I can’t hear you, the bacteria are too noisy

ResearchBlogging.org

Much too noisy. When looking at a population of genetically identical bacteria, the number of proteins they produce varies. The picture below shows the levels of one type of protein that was fused to a green fluorescent protein (so we can see it): clearly there is a variation in how much of the protein each cell produces (“protein expression” in molbio-speak), even though the bacteria are genetically identical. Why is that? In 2006, a group of researchers at the University of California San Diego and Boston University looked at the variation in protein expression in genetically identical bacteria, and what it could mean. They constructed a simple and well-defined computational model first. The researchers  were surprised when their model shows that the variation actually increased when the cell growth and division was slowed or stopped. This prediction seemed paradoxical: if the cells are less active, how come the variation in protein expression increases? Shouldn’t they all be going into some “baseline production mode”? To answer these questions, they took them to the lab. Nicholas Guido and his colleagues engineered bacteria with simple gene networks, where the production of the gene could be induced, repressed and both induced and repressed simultaneously. The gene itself was with green fluorescent protein, so that the more protein is produced, the brighter the cells shine under light. Lo and behold, the computational predictions were correct! (1) the expression of the protein was not uniform (even though the cells were genetically identical) and (2) variation in protein expression increased when the proliferation of the bacterial cells was slowing down or has stopped.

Source: University of California, San Diego

Their explanation to this random noise in protein production: the need for variation to survive. Bacteria often deal with quickly changing conditions: temperature, oxygen concentration, water, chemicals, antibiotics… all these can kill. If the population is identical, what kills one kills all. But if even within a genetically identical population there are variations in protein level expression, then the population is not phenotypically identical even though it is genetically so. Some bacteria may survive the dry spell, the heat or — what concerns us quite a bit — the onslaught by antibiotics. The random population variation or “noise” in protein level expression is an evolutionary survival mechanism.

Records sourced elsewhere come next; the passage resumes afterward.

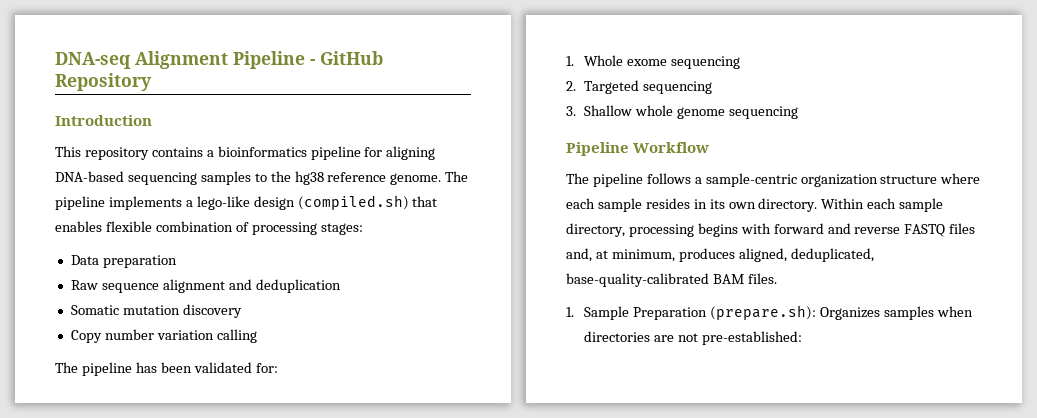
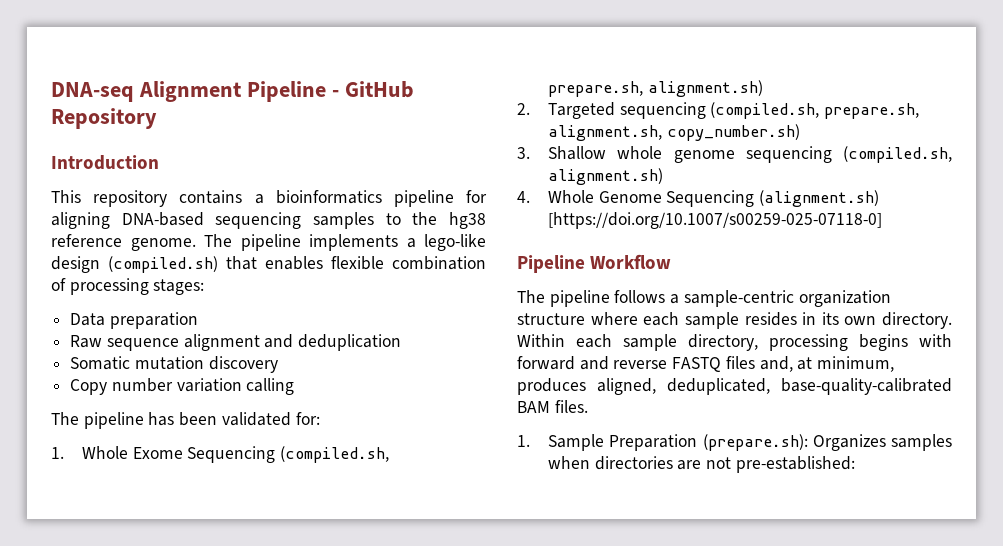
- 1. Whole exome sequencing
+ 1. Whole Exome Sequencing (compiled.sh, prepare.sh, alignment.sh)
- 2. Targeted sequencing
+ 2. Targeted sequencing (compiled.sh, prepare.sh, alignment.sh, copy_number.sh)
- 3. Shallow whole genome sequencing
+ 3. Shallow whole genome sequencing (compiled.sh, alignment.sh)
+ 4. Whole Genome Sequencing (alignment.sh) [https://doi.org/10.1007/s00259-025-07118-0]

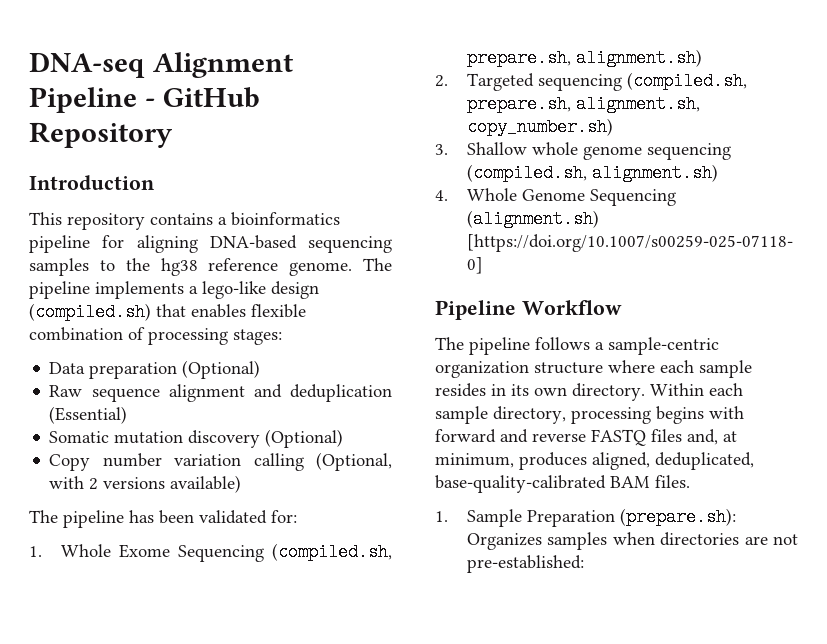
- Data preparation
+ Data preparation (Optional)
- Raw sequence alignment and deduplication
+ Raw sequence alignment and deduplication (Essential)
- Somatic mutation discovery
+ Somatic mutation discovery (Optional)
- Copy number variation calling
+ Copy number variation calling (Optional, with 2 versions available)

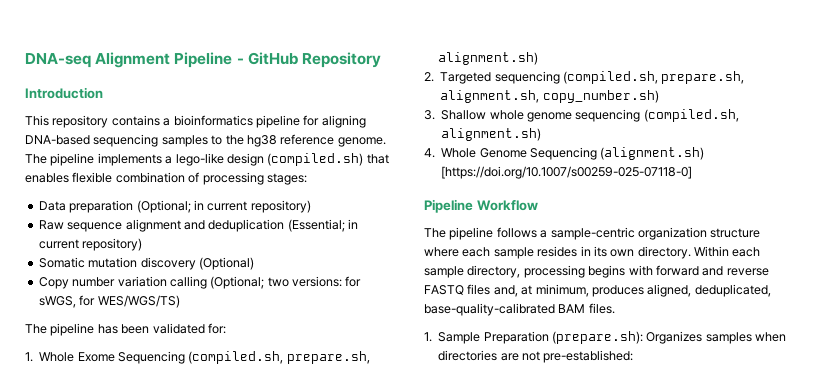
- Data preparation (Optional)
+ Data preparation (Optional; in current repository)
- Raw sequence alignment and deduplication (Essential)
+ Raw sequence alignment and deduplication (Essential; in current repository)
- Copy number variation calling (Optional, with 2 versions available)
+ Copy number variation calling (Optional; two versions: for sWGS, for WES/WGS/TS)

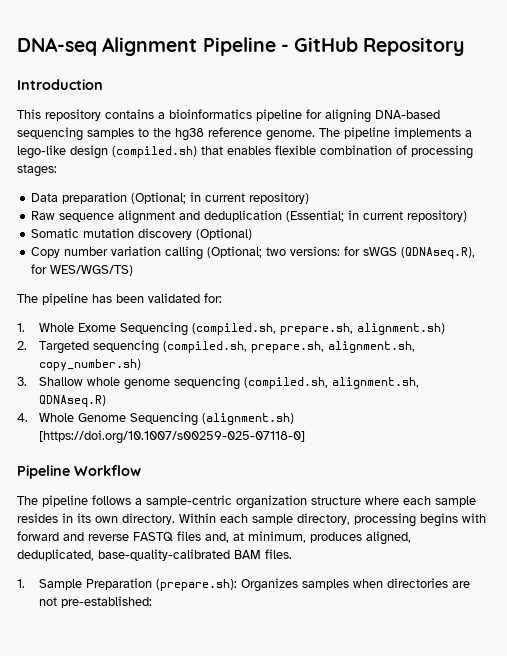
- Copy number variation calling (Optional; two versions: for sWGS, for WES/WGS/TS)
+ Copy number variation calling (Optional; two versions: for sWGS (QDNAseq.R), for WES/WGS/TS)
- 3. Shallow whole genome sequencing (compiled.sh, alignment.sh)
+ 3. Shallow whole genome sequencing (compiled.sh, alignment.sh, QDNAseq.R)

Fast forward from 2006 to last week. In a brilliant work published in Science, Yuichi Taniguchi and colleagues from Harvard University and University of Toronto looked at individual E. coli cells for protein expression.  They used examined different strains, 96 at a time using a microfluidic chip. Each lane on the chip has room for a single cell, enabling them to quantify the levels of proteins in single cells from the same or different strains very quickly. Taniguchi and colleagues examined 1018 different genes in E. coli which covers about 25% of the genome.  Like Guido and colleagues, Taniguchi and colleagues also found a large variation in the expression of the same protein in different cells which were otherwise genetically identical, no matter what the protein was. They  also found that different kinds of proteins were produced in different distributions in the cell. They also measured was noise: how much randomness went into the production of proteins. What they found were two kinds of noise: one type of noise was from proteins that were produced in small numbers (less than 10 molecules  per cell) the more protein produced, the lower the variation in protein production, or “noise”, between cells.  A second type was from proteins that were produced in larger numbers. For those,  there is a “noise floor”: the fluctuation in protein production  does not decrease below a certain point, and there is less fluctuation in proteins that are produced in high numbers than in those produced in low numbers. This means that the cellular mechanisms of protein degradation and/or production control may hit some sort  of steady-state once protein production reaches a certain level.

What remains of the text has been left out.